## Records for processing

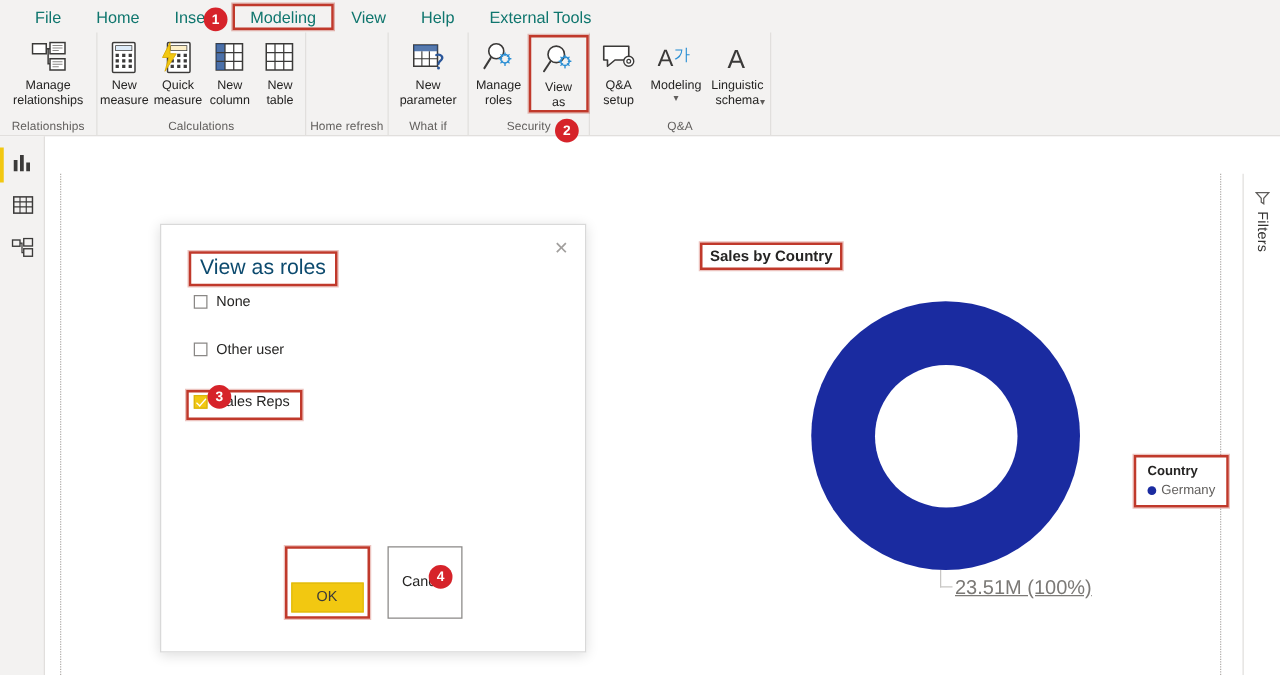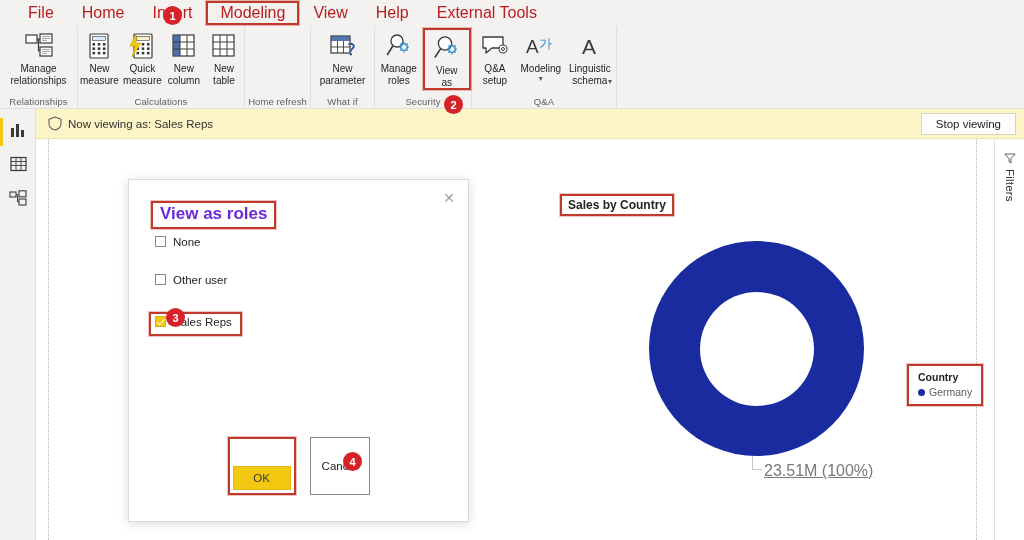--- a/index.html
+++ b/index.html
@@ -39,8 +39,8 @@
     gap: 0px;
   }
   .tab {
-    font-size: 16px;
-    color: #b91c1c;
+    font-size: 13px;
+    color: #0f766e;
     padding: 3px 14px 3px 14px;
     cursor: default;
     white-space: nowrap;

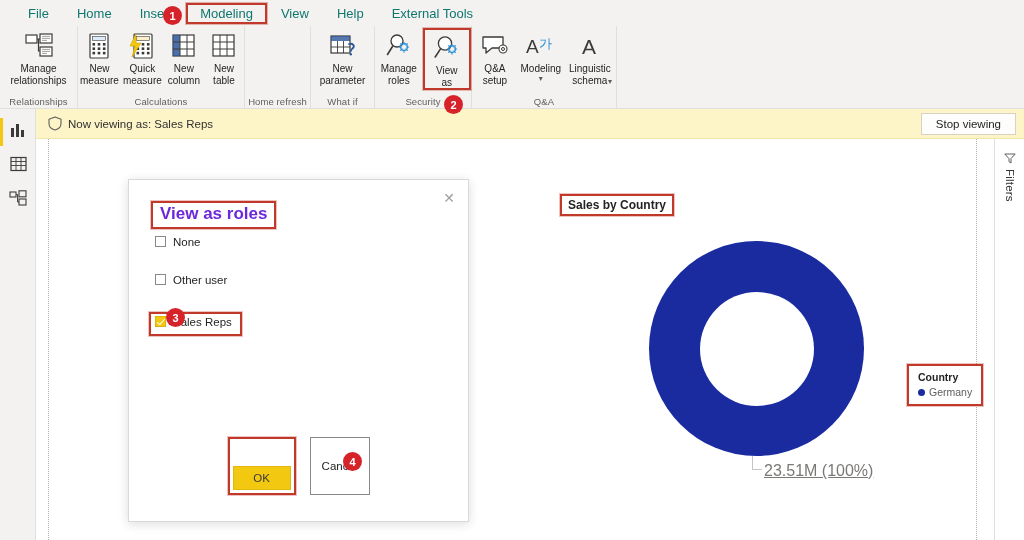--- a/index.html
+++ b/index.html
@@ -619,15 +619,6 @@
     </div>
   </div>
 
-  <div class="notify">
-    <span style="display:flex;">
-      <svg width="14" height="15" viewBox="0 0 14 15">
-        <path d="M7 1 L13 3.2 V7.4 C13 10.8 10.4 13 7 14 C3.6 13 1 10.8 1 7.4 V3.2 Z" fill="none" stroke="#605e5c" stroke-width="1.1" stroke-linejoin="round"></path>
-      </svg>
-    </span>
-    <span class="notify-text">Now viewing as: Sales Reps</span>
-    <button class="stop-btn">Stop viewing</button>
-  </div>
 
   <div class="canvas-area">
     <div class="canvas-rule left"></div>

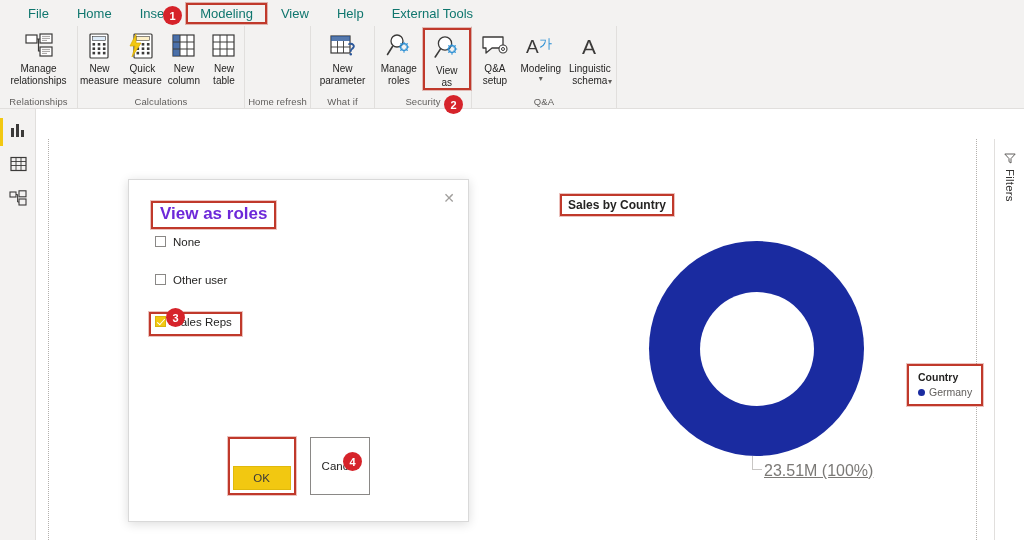--- a/index.html
+++ b/index.html
@@ -292,7 +292,7 @@
   }
   .dialog-title-wrap { position: absolute; left: 22px; top: 21px; }
   .dialog-title {
-    font-size: 17px; font-weight: bold; color: #6d28d9;
+    font-size: 17px; font-weight: normal; color: #0c4a6e;
     border: 2px solid #c0392b;
     box-shadow: 0 0 0 1px rgba(192,57,43,.3);
     padding: 1px 7px 3px 7px;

## Assignment
Within the listing, count the lines that contain the word "notify", and give the count by itself.

## Exercise result
2